Revision tracking records:

========================================================================

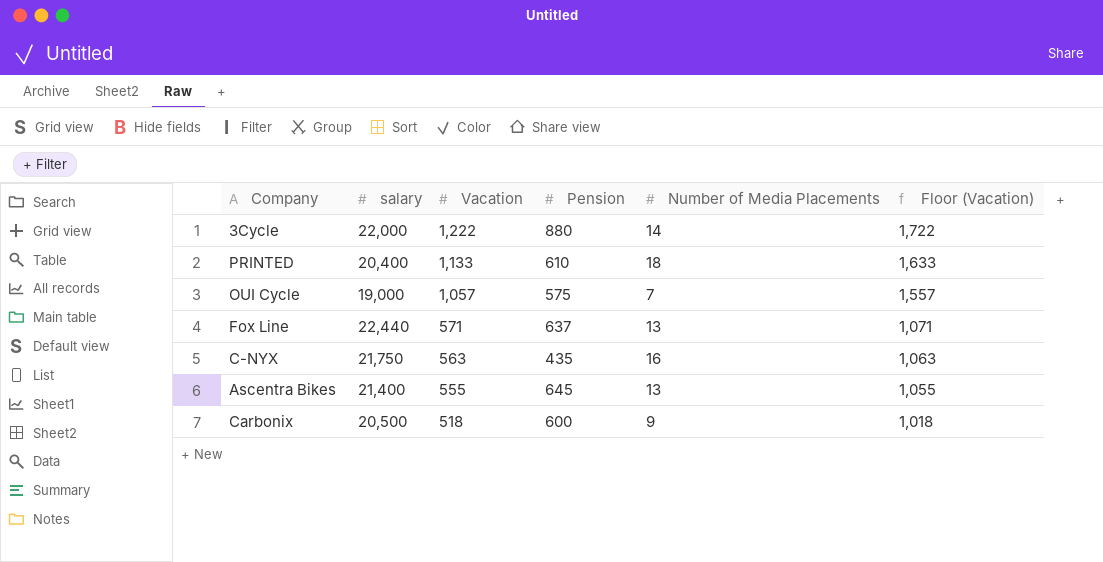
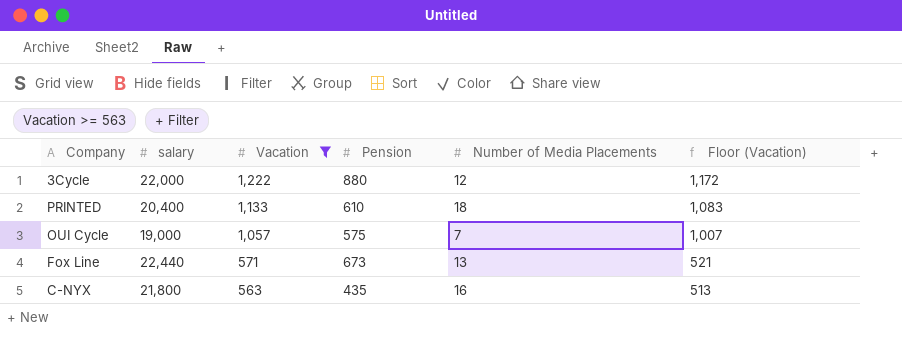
filter: none -> Vacation >= 563
column Floor (Vacation) | formula: [Vacation] + 500 -> [Vacation] - 50
3Cycle | Number of Media Placements: 14 -> 12
Fox Line | Pension: 637 -> 673
C-NYX | salary: 21,750 -> 21,800

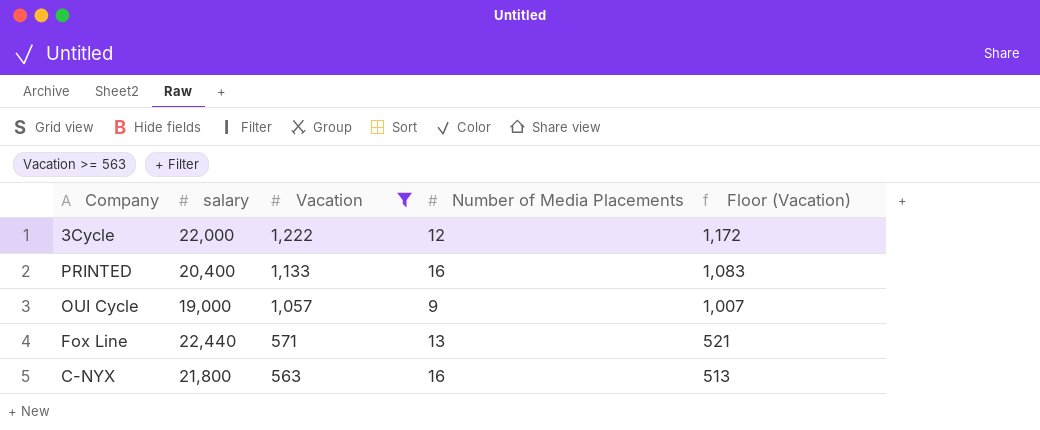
column Pension | position: 4 -> none
PRINTED | Number of Media Placements: 18 -> 16
OUI Cycle | Number of Media Placements: 7 -> 9

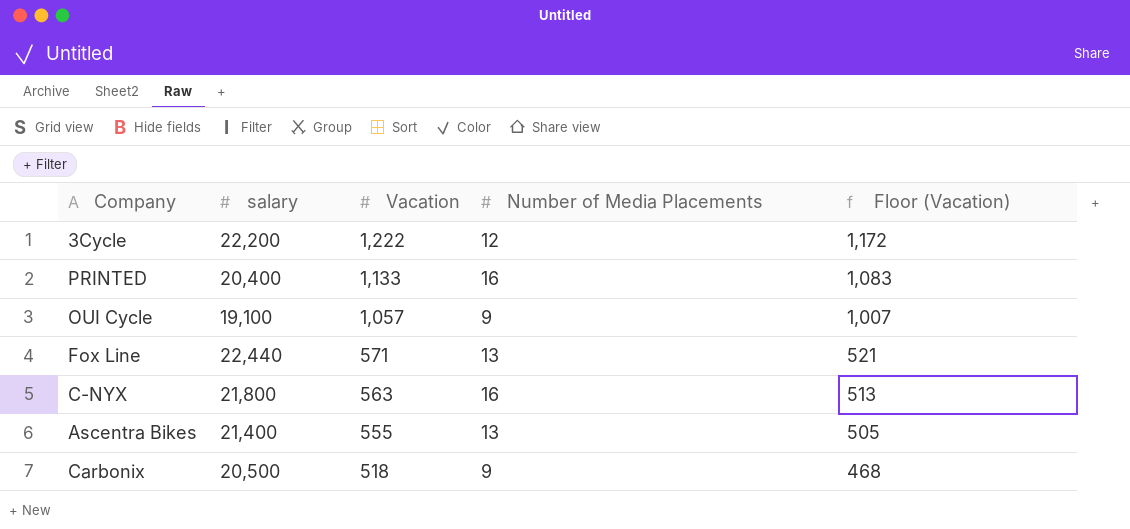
filter: Vacation >= 563 -> none
3Cycle | salary: 22,000 -> 22,200
OUI Cycle | salary: 19,000 -> 19,100

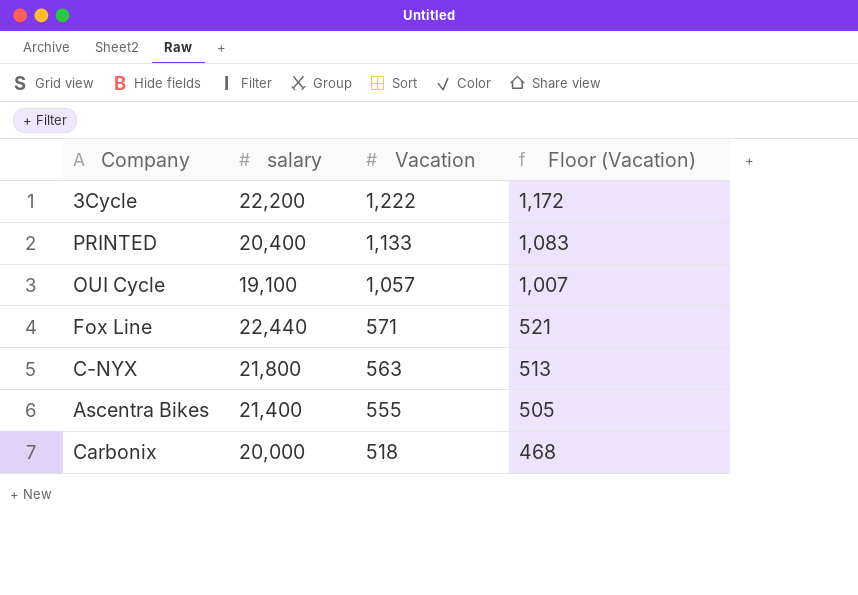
column Number of Media Placements | position: 4 -> none
Carbonix | salary: 20,500 -> 20,000

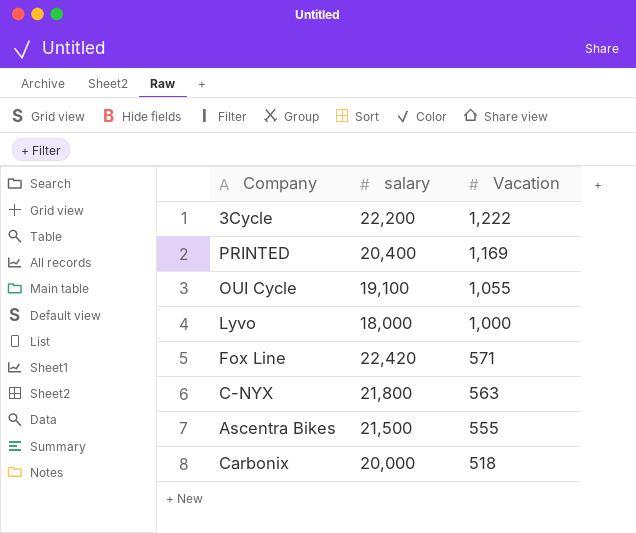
column Floor (Vacation) | formula: [Vacation] - 50 -> none
PRINTED | Vacation: 1,133 -> 1,169
OUI Cycle | Vacation: 1,057 -> 1,055
row Lyvo: none -> 18,000 | 1,000
Fox Line | salary: 22,440 -> 22,420
Ascentra Bikes | salary: 21,400 -> 21,500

========================================================================

A word-for-word copy of the records is needed, one that contains no pictures.

* TASK RESPONSE *
filter: none -> Vacation >= 563
column Floor (Vacation) | formula: [Vacation] + 500 -> [Vacation] - 50
3Cycle | Number of Media Placements: 14 -> 12
Fox Line | Pension: 637 -> 673
C-NYX | salary: 21,750 -> 21,800

column Pension | position: 4 -> none
PRINTED | Number of Media Placements: 18 -> 16
OUI Cycle | Number of Media Placements: 7 -> 9

filter: Vacation >= 563 -> none
3Cycle | salary: 22,000 -> 22,200
OUI Cycle | salary: 19,000 -> 19,100

column Number of Media Placements | position: 4 -> none
Carbonix | salary: 20,500 -> 20,000

column Floor (Vacation) | formula: [Vacation] - 50 -> none
PRINTED | Vacation: 1,133 -> 1,169
OUI Cycle | Vacation: 1,057 -> 1,055
row Lyvo: none -> 18,000 | 1,000
Fox Line | salary: 22,440 -> 22,420
Ascentra Bikes | salary: 21,400 -> 21,500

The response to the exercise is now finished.